Yoon Auh, fondateur de BOLTS Technologies, a résumé le compromis de conception comme une accumulation d'assumptions côté portefeuille : “état, chemins de signature compacts, solutions de secours, hypothèses sur le nombre de fois qu'une graine est initialisée, et règles pour quand les appareils doivent passer à des signatures sans état plus grandes.” Il a ajouté : “Cela peut être de l'ingénierie pragmatique, mais c'est aussi de la complexité et de la fragilité introduites principalement pour maximiser le débit et minimiser les cycles de calcul. Dans Bitcoin, chaque nouvelle règle de consensus devient une obligation de maintenance permanente, et chaque hypothèse côté portefeuille devient un possible mode de défaillance utilisateur.”
De Liquid à Bitcoin : Démos de portefeuilles matériels, idées d'agrégation ZK, et le goulet d'étranglement de la gouvernance
L'histoire de l'implémentation est en mouvement, mais elle n'est pas réglée. Blockstream a démontré la semaine dernière que SHRINCS et d'autres schémas de signature post-quantique peuvent fonctionner sur des portefeuilles matériels, ce qui répond à l'objection habituelle selon laquelle les primitives post-quantique sont trop lourdes pour des appareils contraints.
La feuille de route comprend également un deuxième levier : compresser de nombreuses signatures en une petite preuve.Ethereuml'approche post-quantique décrite dans le paquet utilise l'agrégation de signatures via une petitepreuve à divulgation nulle de connaissancepar bloc. Une idée similaire est à l'étude pour Bitcoin, mais elle est décrite comme un changement assez radical qui ferait face à une bataille d'activation difficile.
L'estimation de Blockstream est que la combinaison de l'agrégation de preuves ZK avec SHRINCS pourrait doubler la vitesse de Bitcoin à environ 6,7 TPS. C'est le cas optimiste pour les frais et le débit, mais cela entraîne un coût de gouvernance qui est probablement plus élevé qu'un échange uniquement basé sur des signatures.

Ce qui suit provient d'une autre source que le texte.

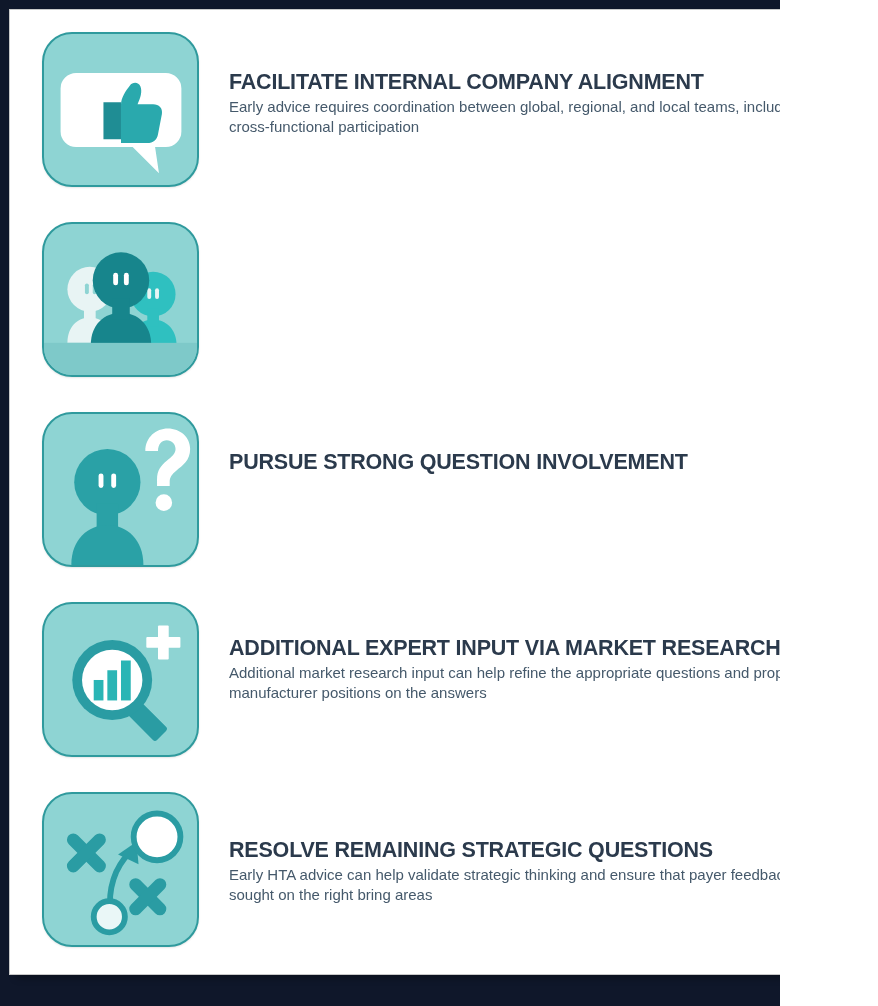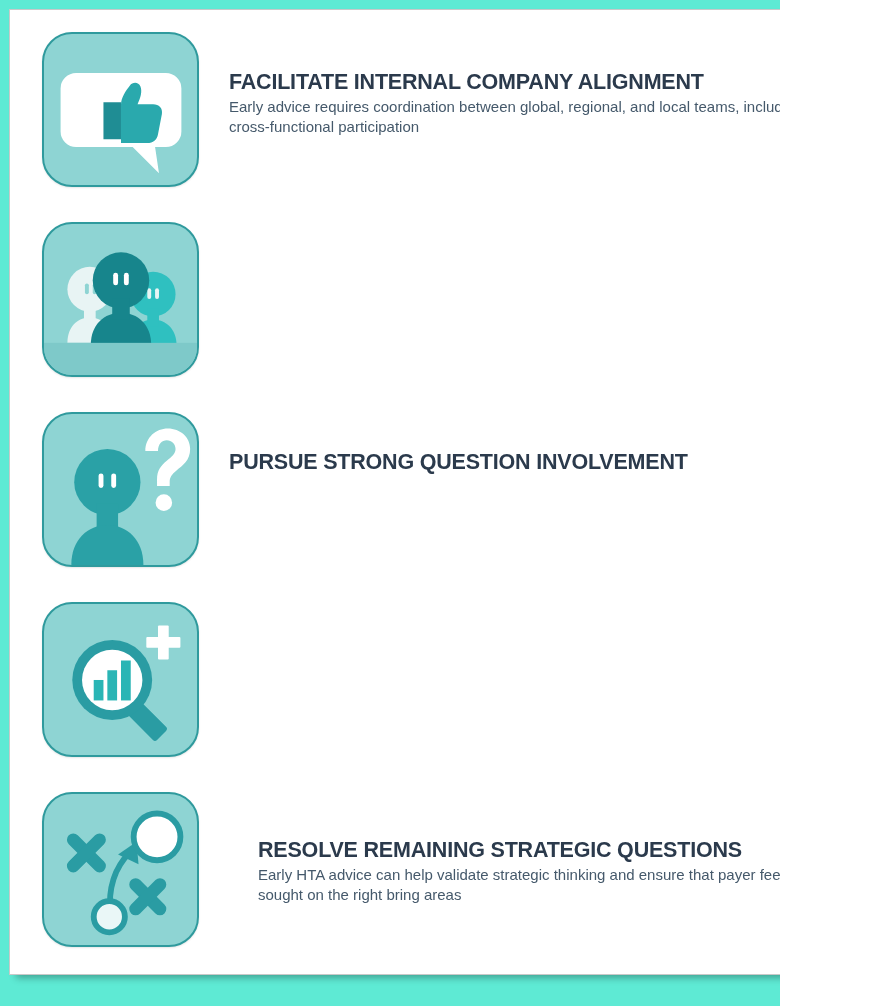--- a/index.html
+++ b/index.html
@@ -10,21 +10,21 @@
   }
   body {
     font-family: "Liberation Sans", sans-serif;
     -webkit-font-smoothing: antialiased;
   }
 
   #infographic {
     position: relative;
     width: 780px;
     height: 1006px;
-    background: #5eead4;
+    background: #0f172a;
     overflow: hidden;
     box-sizing: border-box;
   }
 
   
   .frame {
     position: absolute;
     left: 9px;
     top: 9px;
     width: 846px;
@@ -80,21 +80,21 @@
 
   
   .copy {
     flex: 1 1 auto;
     padding-left: 30px;
     padding-top: 38px;
     box-sizing: border-box;
     min-width: 0;
   }
   .copy.tight   { padding-top: 34px; }
-  .copy.lower   { padding-top: 46px; margin-left: 29px; }
+  .copy.lower   { padding-top: 46px; }
 
   .headline {
     color: #2b3a4c;
     font-size: 21.5px;
     font-weight: bold;
     letter-spacing: -0.2px;
     line-height: 1.12;
     margin: 0 0 3px 0;
     white-space: nowrap;
   }
@@ -195,20 +195,24 @@
             </g>
             <circle cx="70" cy="78" r="41" fill="#2a9ca3"></circle>
             <circle cx="70" cy="78" r="31" fill="#ffffff"></circle>
             <g>
               <rect x="51" y="78" width="10" height="21" fill="#2ab5b5"></rect>
               <rect x="65" y="68" width="10" height="31" fill="#2ab5b5"></rect>
               <rect x="79" y="58" width="10" height="41" fill="#2ab5b5"></rect>
             </g>
           </svg>
         </div>
+        <div class="copy tight">
+          <div class="headline">ADDITIONAL EXPERT INPUT VIA MARKET RESEARCH</div>
+          <p class="body">Additional market research input can help refine the appropriate questions and proposed manufacturer positions on the answers</p>
+        </div>
       </div>
 
       <div class="row">
         <div class="tile">
           <svg viewBox="0 0 157 155">
             <g stroke="#2a9ca3" stroke-width="13" stroke-linecap="round">
               <line x1="30" y1="47" x2="57" y2="74"></line>
               <line x1="57" y1="47" x2="30" y2="74"></line>
             </g>
             <g stroke="#2a9ca3" stroke-width="13" stroke-linecap="round">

À court terme, les jalons concrets concernent moins les discussions d'activation et plus la révision et la coordination.
Le drapeau « la preuve de sécurité est TODO » du BIP rend l'achèvement de la preuve et les éventuels audits de tiers annoncés le premier obstacle.L'alignement des portefeuilles et des bibliothèques sur le support de l'élagage d'hypertree est un autre, car la proposition elle-même avertit des résultats de perte de fonds en cas d'incompatibilité.Le dernier test pratique est opérationnel : plus d'utilisation de style production qui exerce la signature avec état et le chemin de récupération sans état d'environ 5 777 octets dans des conditions réelles, pas seulement des démonstrations.
Mon avis : Les progrès post-quantiques deviennent concrets, mais la surface de risque se déplace vers les opérations et la coordination.
Le seuil qui compte n'est pas l'estimation de 3 TPS. C'est de savoir si la proposition peut franchir la barre de maturité implicite par son propre avertissement « une preuve de sécurité est TODO », puis survivre à l'analyse cryptographique de tiers sans nécessiter une refonte qui remet en question les hypothèses de taille.
Si SHRINCS progresse, le véritable test est la coordination des portefeuilles. La signature d'état, la croissance des signatures et les incompatibilités de taille d'arbre sont le genre de cas limites qui ne échouent pas en laboratoire. Ils échouent dans les flux de récupération, les migrations et les incompatibilités entre fournisseurs, ce qui est là où les utilisateurs de Bitcoin perdent réellement de l'argent.
Cela ne devient structurellement important que si l'écosystème peut standardiser les implémentations suffisamment étroitement pour que « post-quantique » ne se traduise pas par « opérationnellement fragile ».